Clean Harbors (CLH) has drawn fresh attention after a strong past 3 months, with the stock recently closing at $297. Over the past year, total return stands at 56.9%.
In the shorter term, the shares show a 2.4% move over the past month, 6.5% over the past week, and 2.4% on a 1-day basis. Year to date, total return also stands at 22.0%.
See our latest analysis for Clean Harbors.
For context, the 22.0% year to date share price return and 56.9% 1 year total shareholder return indicate that momentum has been building rather than fading, as the latest moves extend a much longer upward trend.
If you are looking beyond environmental services and want to see what else is gaining interest, this is a good moment to check out 28 power grid technology and infrastructure stocks
With CLH trading near $297 and an intrinsic value estimate implying a 23.2% discount, the key question is whether the market is still undervaluing its environmental services business or already pricing in future growth potential.
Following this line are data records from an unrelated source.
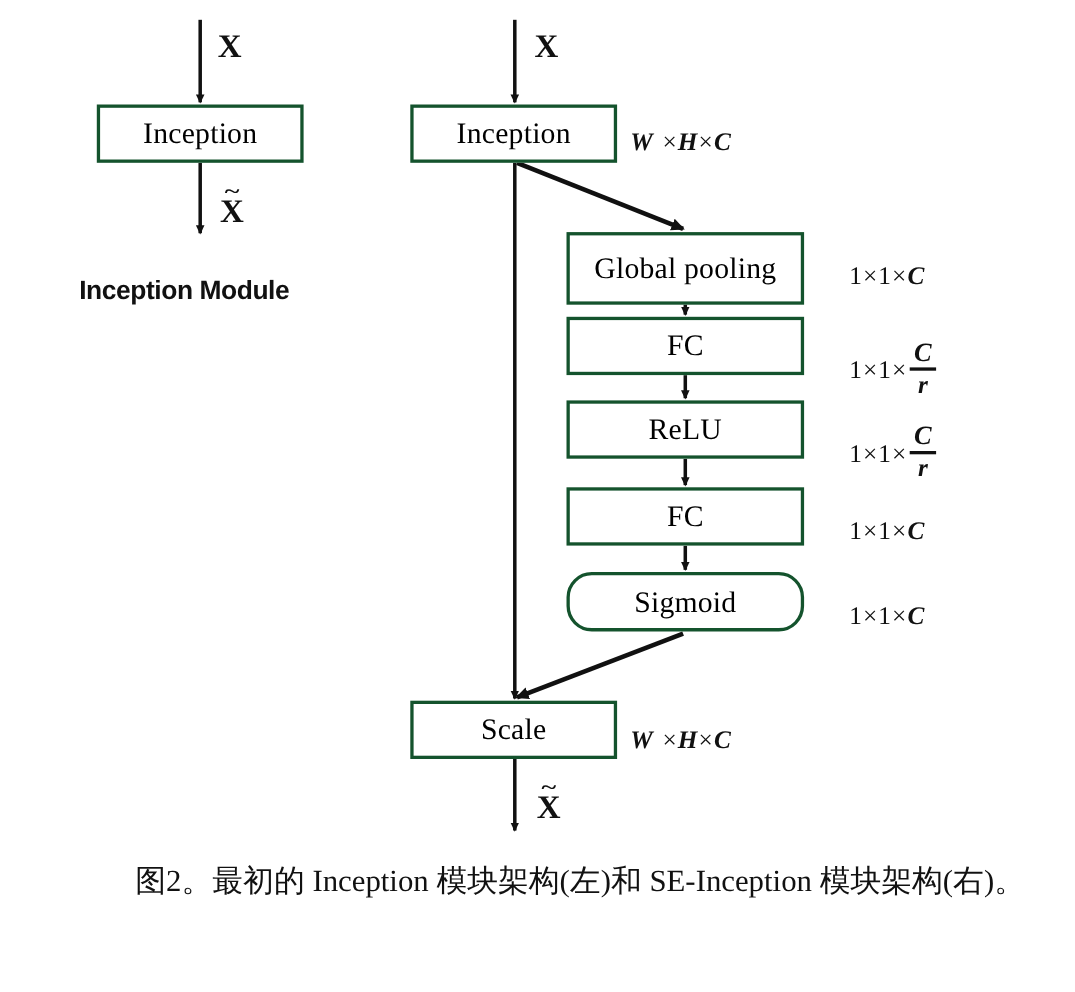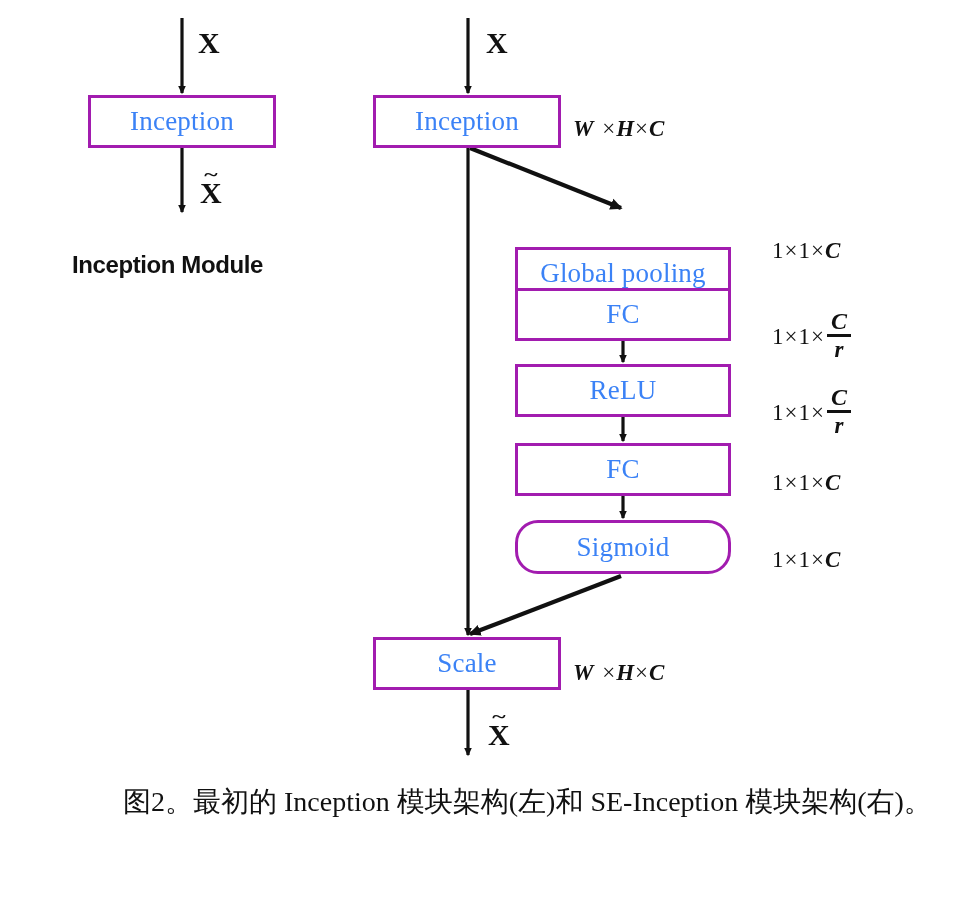--- a/index.html
+++ b/index.html
@@ -24,36 +24,36 @@
     left: 0;
     top: 0;
     width: 977px;
     height: 902px;
   }
 
   
   .box {
     position: absolute;
     box-sizing: border-box;
-    border: 3px solid #a21caf;
+    border: 3px solid #14532d;
     background: #ffffff;
     display: flex;
     align-items: center;
     justify-content: center;
     font-family: "Liberation Serif", serif;
     font-size: 27px;
     line-height: 1;
-    color: #3b82f6;
+    color: #000000;
     letter-spacing: 0.2px;
     z-index: 3;
   }
 
   .box-inception-left { left: 88px;  top: 95px;  width: 188px; height: 53px; }
   .box-inception-right{ left: 373px; top: 95px;  width: 188px; height: 53px; }
-  .box-globalpooling  { left: 515px; top: 211px; width: 216px; height: 53px; margin-top: 36px; }
+  .box-globalpooling  { left: 515px; top: 211px; width: 216px; height: 66px; }
   .box-fc1            { left: 515px; top: 288px; width: 216px; height: 53px; }
   .box-relu           { left: 515px; top: 364px; width: 216px; height: 53px; }
   .box-fc2            { left: 515px; top: 443px; width: 216px; height: 53px; }
   .box-sigmoid        { left: 515px; top: 520px; width: 216px; height: 54px; border-radius: 23px; }
   .box-scale          { left: 373px; top: 637px; width: 188px; height: 53px; }
 
   
   .tensor {
     position: absolute;
     font-family: "Liberation Serif", serif;

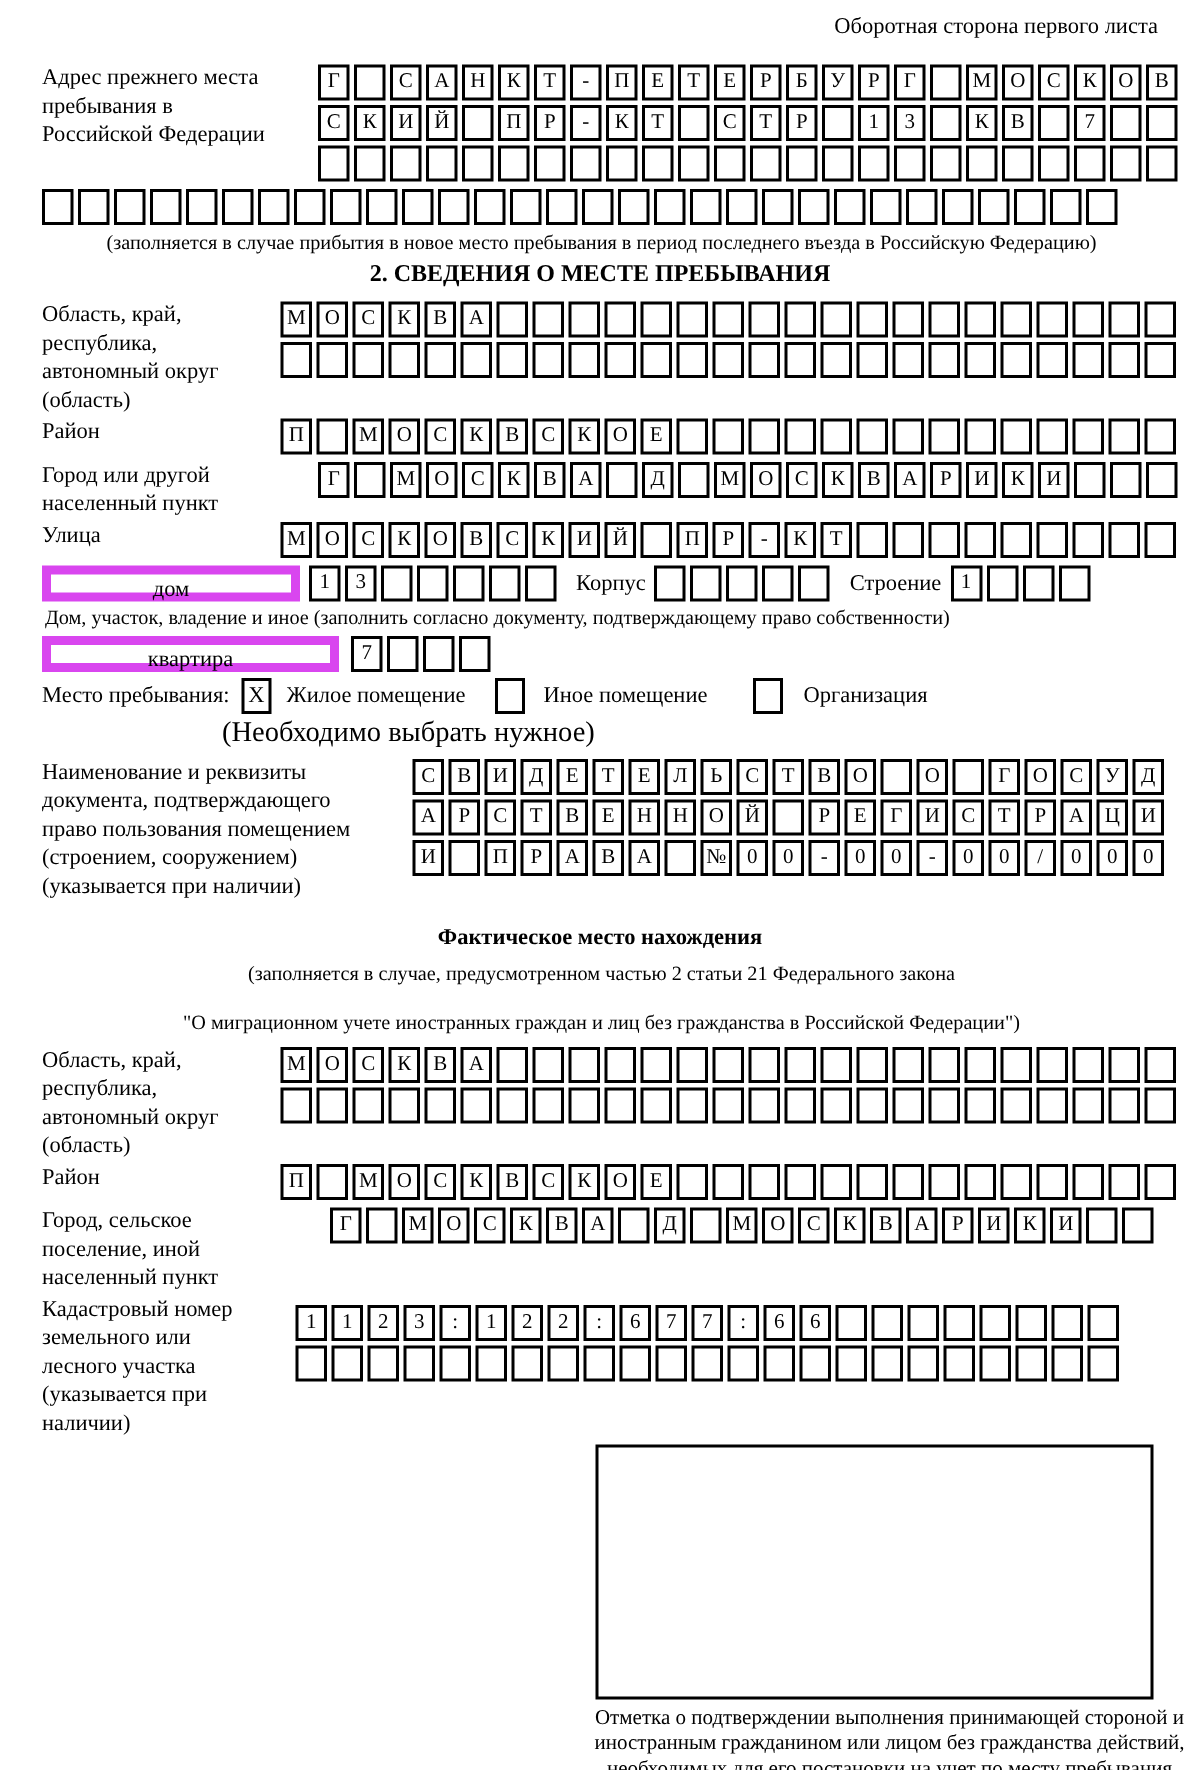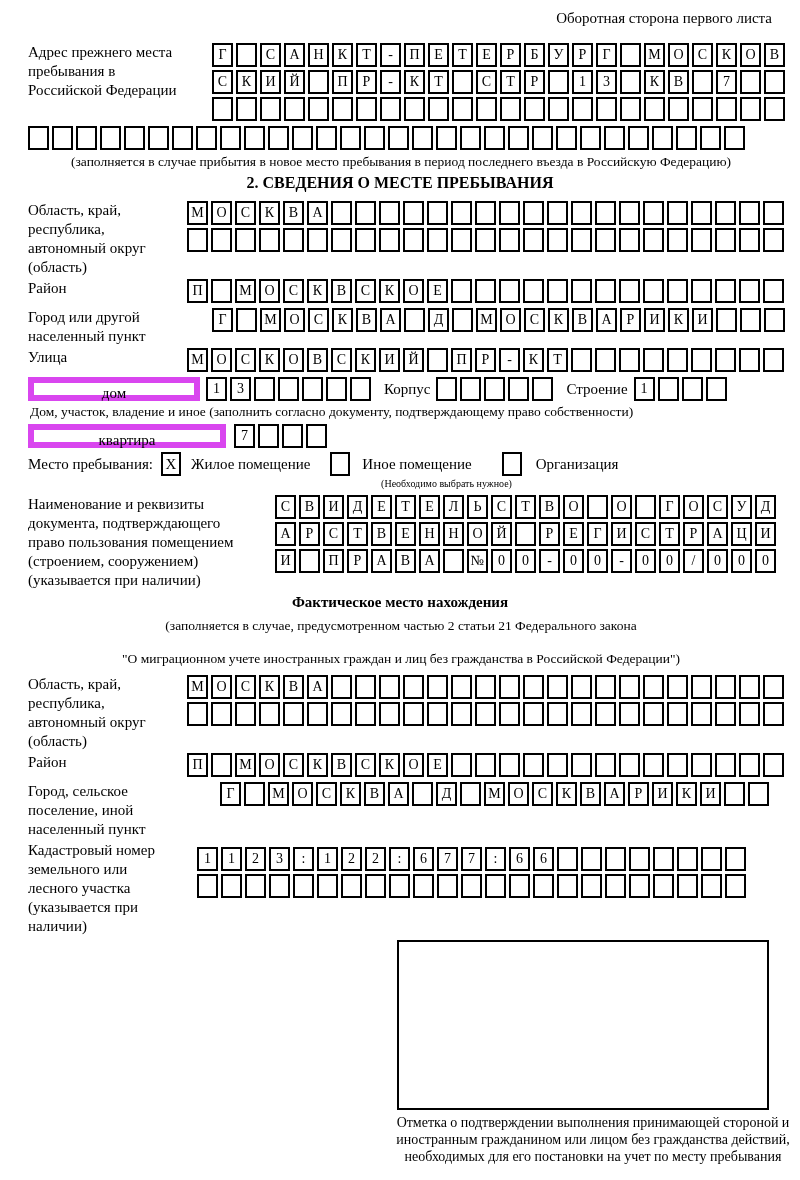--- a/index.html
+++ b/index.html
@@ -12,30 +12,30 @@
   .lw152{width:152px;} .lw127{width:127px;} .lw160{width:160px;}
   .lw137{width:137px;} .lw215{width:215px;}
   .cellrow{white-space:nowrap;height:24px;margin-bottom:3px;}
   .cellrow.inline{display:inline-block;vertical-align:middle;margin-bottom:0;}
   .cell{display:inline-block;box-sizing:border-box;width:21px;height:24px;
         border:2px solid #000;margin-right:3px;text-align:center;
         font-size:14px;line-height:19px;vertical-align:top;}
   .caption{font-size:13.5px;line-height:17px;margin:1px 0 4px 2px;}
   .caption.center{text-align:center;}
   .sec-title{text-align:center;font-weight:bold;font-size:16px;margin:4px 0 9px 0;}
-  .sub-title{text-align:center;font-weight:bold;font-size:15px;margin:4px 0 6px 0;}
+  .sub-title{text-align:center;font-weight:bold;font-size:15px;margin:16px 0 6px 0;}
   .houserow{display:flex;align-items:center;margin-bottom:2px;}
   .boxlabel{display:inline-block;box-sizing:border-box;border:6px solid #d946ef;
             height:24px;line-height:20px;text-align:center;font-size:15px;}
   .inline-label{font-size:15px;margin:0 6px 0 10px;}
   .stay-row{display:flex;align-items:center;margin:4px 0 2px 0;font-size:15px;}
   .checkbox{display:inline-block;box-sizing:border-box;width:20px;height:24px;
             border:2px solid #000;text-align:center;line-height:20px;
             font-size:15px;flex-shrink:0;}
-  .hint{font-size:10px;margin:0 0 6px 93px;text-align:center;}
+  .hint{font-size:19px;margin:0 0 6px 120px;}
   .stamp-area{margin-top:4px;margin-left:355px;width:430px;}
   .stamp-box{box-sizing:border-box;width:372px;height:170px;border:2px solid #000;
              margin-left:14px;background:#fff;}
   .stamp-caption{width:420px;text-align:center;font-size:14px;line-height:17px;margin-top:4px;}
   .mt6{margin-top:6px;}
 </style>
 </head>
 <body>
 
 <div class="page">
Clean Harbors latest close at $297 sits just under the most widely followed fair value estimate of $302.85, setting up a tight valuation debate.
The analysts have a consensus price target of $302.85 for Clean Harbors based on their expectations of its future earnings growth, profit margins and other risk factors.
We always encourage you to reach your own conclusions though. So sense check these analyst numbers against your own assumptions and expectations based on your understanding of the business and what you believe is probable.
Curious what kind of revenue trajectory, margin lift and earnings multiple are baked into that fair value, and how share buybacks feed into the story? The full narrative lays out the financial blueprint behind this tight gap between model and market price.
Result: Fair Value of $302.85 (UNDERVALUED)
Have a read of the narrative in full and understand what's behind the forecasts.
However, you also need to weigh risks like regulatory hurdles around incinerators and landfills, as well as new waste technologies that could gradually reduce demand for legacy services.
Find out about the key risks to this Clean Harbors narrative.
While the narrative and fair value estimate indicate that Clean Harbors is 23.2% undervalued, the current P/E of 40.2x tells a different story. It sits well above the estimated fair ratio of 23.3x and the US Commercial Services average of 22.4x, which raises the risk that expectations are already very full at $297. So which signal do you give more weight to?
To see what the numbers say about this price, it is worth checking the detailed valuation breakdown in the See what the numbers say about this price — find out in our valuation breakdown.
Seeing mixed signals on value and risk so far? Use this as a prompt to review the data yourself, move quickly, and weigh the 2 key rewards and 2 important warning signs
If CLH has caught your eye, do not stop here. Broaden your watchlist with stocks that match your style, so potential opportunities do not slip by.
This article by Simply Wall St is general in nature. We provide commentary based on historical data and analyst forecasts only using an unbiased methodology and our articles are not intended to be financial advice. It does not constitute a recommendation to buy or sell any stock, and does not take account of your objectives, or your financial situation. We aim to bring you long-term focused analysis driven by fundamental data. Note that our analysis may not factor in the latest price-sensitive company announcements or qualitative material. Simply Wall St has no position in any stocks mentioned.